To address modality imbalance induced by pre-trained diffusion models and the challenge of leveraging diffusion features to guide complementary, diverse feature extraction in multimodal remote sensing image classification, this paper proposes the Balanced Diffusion-Guided Fusion (BDGF) framework. BDGF introduces an adaptive modality masking strategy to mitigate modality imbalance; designs a diffusion-feature-guided multi-architecture collaborative learning mechanism integrating CNN, Mamba, and Transformer branches, enhanced by entropy alignment and feature similarity constraints to strengthen inter-branch cooperation; and incorporates grouped channel attention and cross-attention for hierarchical feature fusion. Extensive experiments on four benchmark remote sensing datasets demonstrate significant improvements over state-of-the-art methods. The source code is publicly available.

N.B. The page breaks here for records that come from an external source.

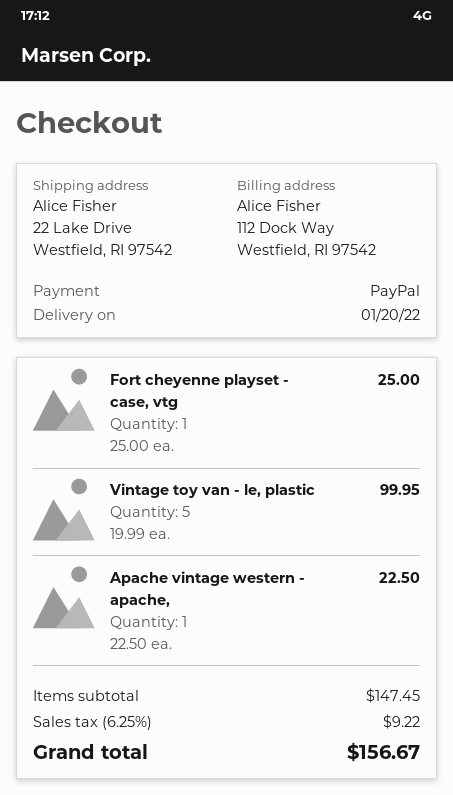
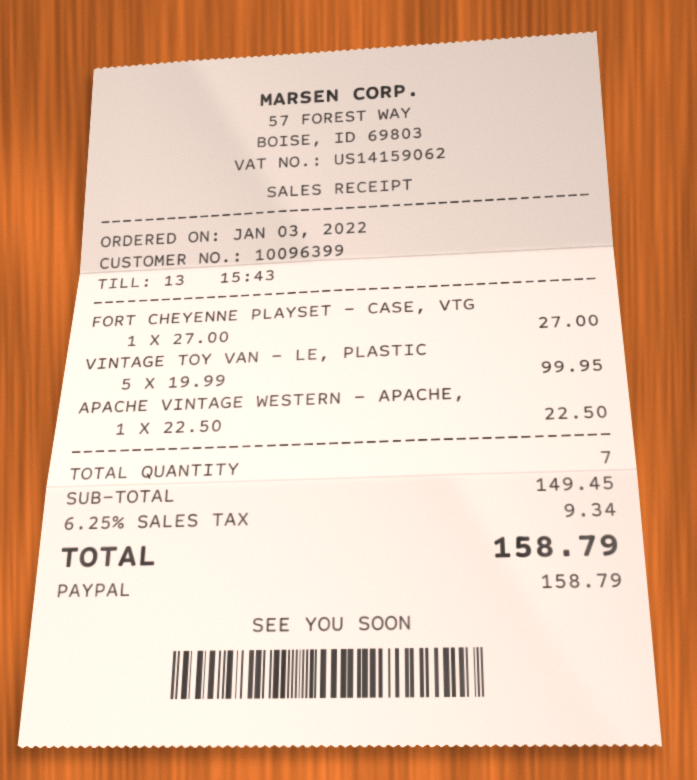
Fort cheyenne playset - case, vtg: 1 x 25.00 = 25.00 -> 1 x 27.00 = 27.00
subtotal: 147.45 -> 149.45
tax: 6.25% = 9.22 -> 6.25% = 9.34
total: 156.67 -> 158.79

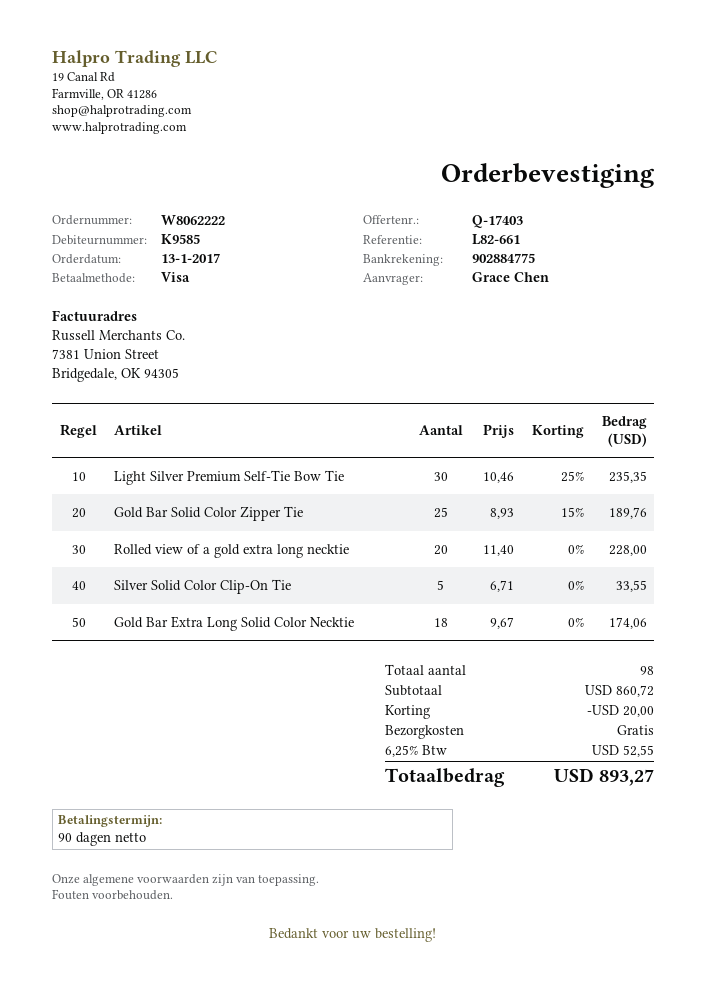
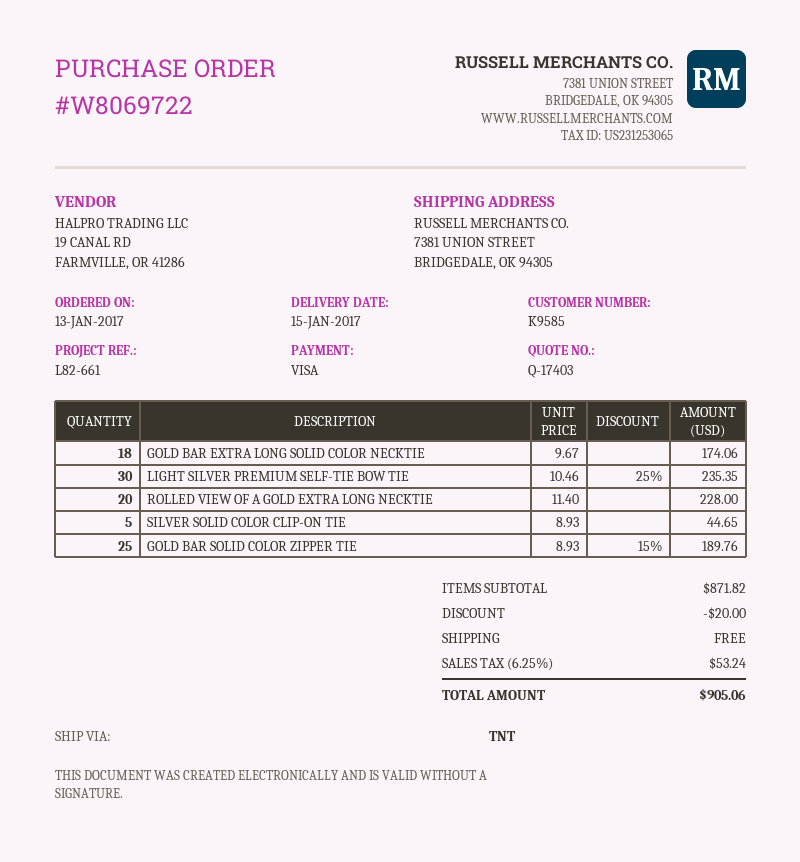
order number: W8062222 -> W8069722
Silver Solid Color Clip-On Tie: 5 x 6.71 = 33.55 -> 5 x 8.93 = 44.65
subtotal: 860.72 -> 871.82
tax: 6.25% = 52.55 -> 6.25% = 53.24
total: 893.27 -> 905.06

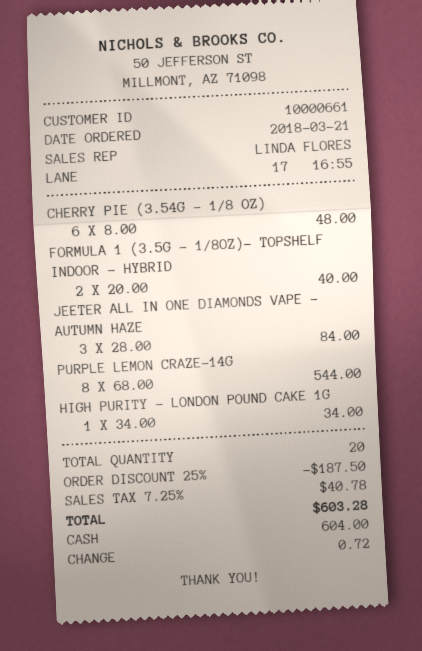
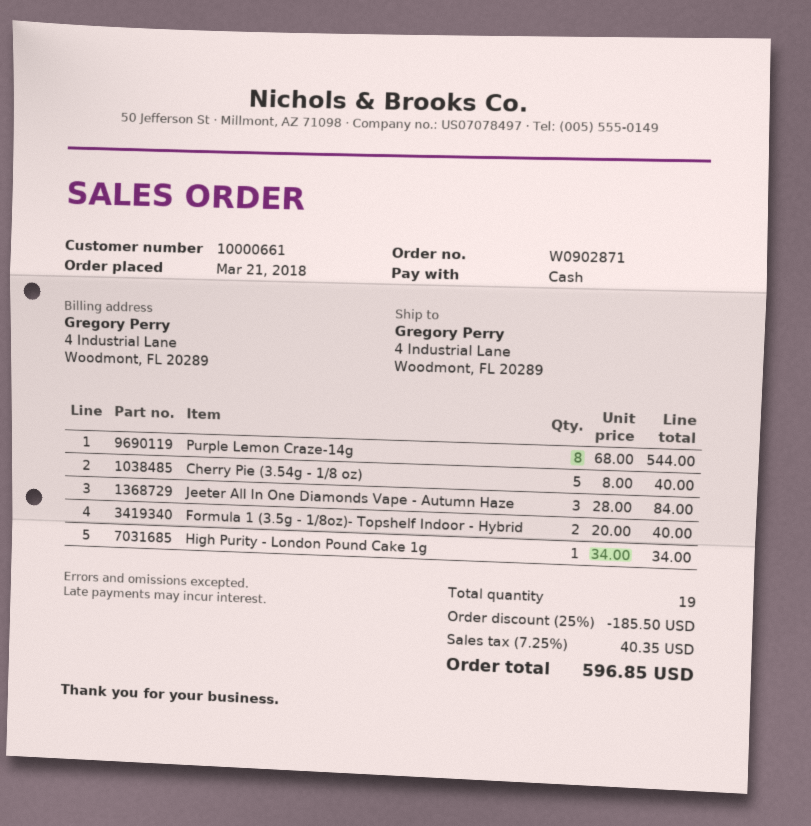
CHERRY PIE (3.54G - 1/8 OZ): 6 x 8.00 = 48.00 -> 5 x 8.00 = 40.00
total quantity: 20 -> 19
discount: 25% = 187.50 -> 25% = 185.50
tax: 7.25% = 40.78 -> 7.25% = 40.35
total: 603.28 -> 596.85

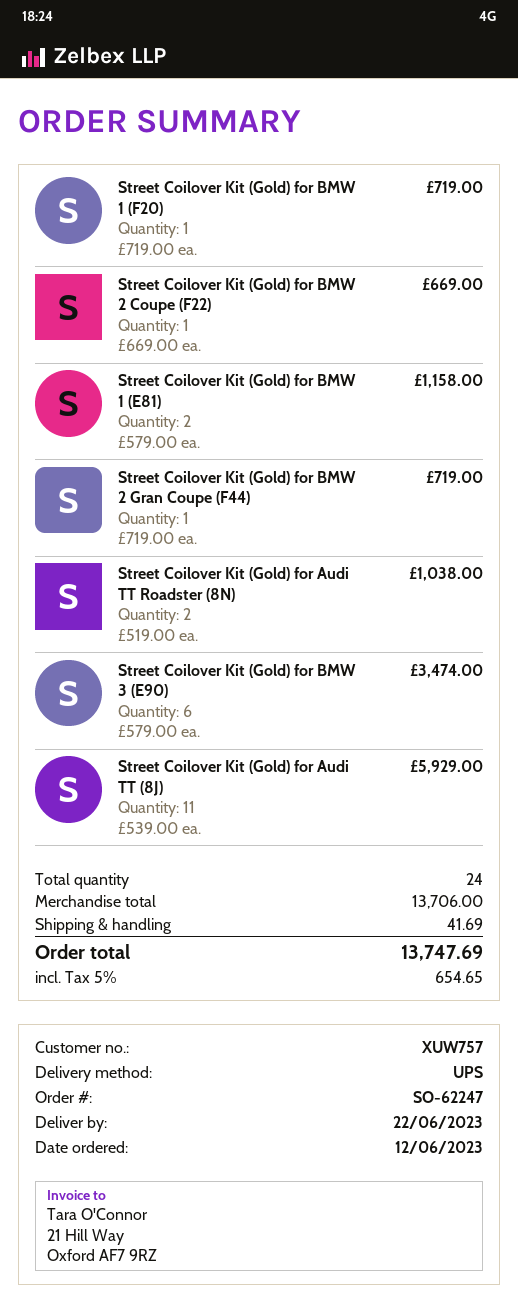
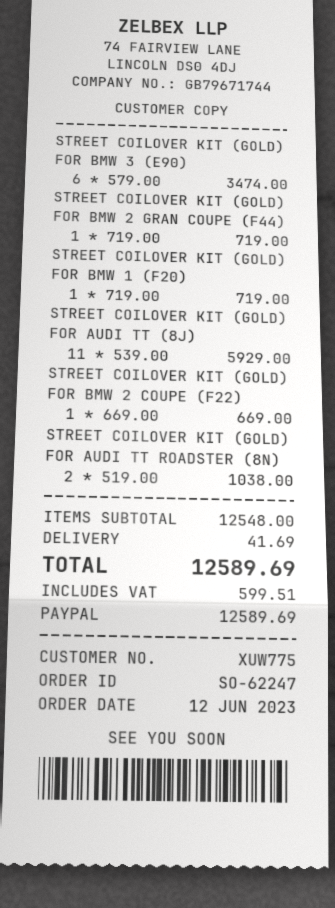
customer number: XUW757 -> XUW775
Street Coilover Kit (Gold) for BMW 1 (E81): 2 x 579.00 = 1158.00 -> none
subtotal: 13706.00 -> 12548.00
tax: 654.65 -> 599.51
total: 13747.69 -> 12589.69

Deep learning-based techniques for the analysis of multimodal remote sensing data have become popular due to their ability to effectively integrate complementary spatial, spectral, and structural information from different sensors. Recently, denoising diffusion probabilistic models (DDPMs) have attracted attention in the remote sensing community due to their powerful ability to capture robust and complex spatial-spectral distributions. However, pre-training multimodal DDPMs may result in modality imbalance, and effectively leveraging diffusion features to guide complementary diversity feature extraction remains an open question. To address these issues, this paper proposes a balanced diffusion-guided fusion (BDGF) framework that leverages multimodal diffusion features to guide a multi-branch network for land-cover classification. Specifically, we propose an adaptive modality masking strategy to encourage the DDPMs to obtain a modality-balanced rather than spectral image-dominated data distribution. Subsequently, these diffusion features hierarchically guide feature extraction among CNN, Mamba, and transformer networks by integrating feature fusion, group channel attention, and cross-attention mechanisms. Finally, a mutual learning strategy is developed to enhance inter-branch collaboration by aligning the probability entropy and feature similarity of individual subnetworks. Extensive experiments on four multimodal remote sensing datasets demonstrate that the proposed method achieves superior classification performance. The code is available at https://github.com/HaoLiu-XDU/BDGF.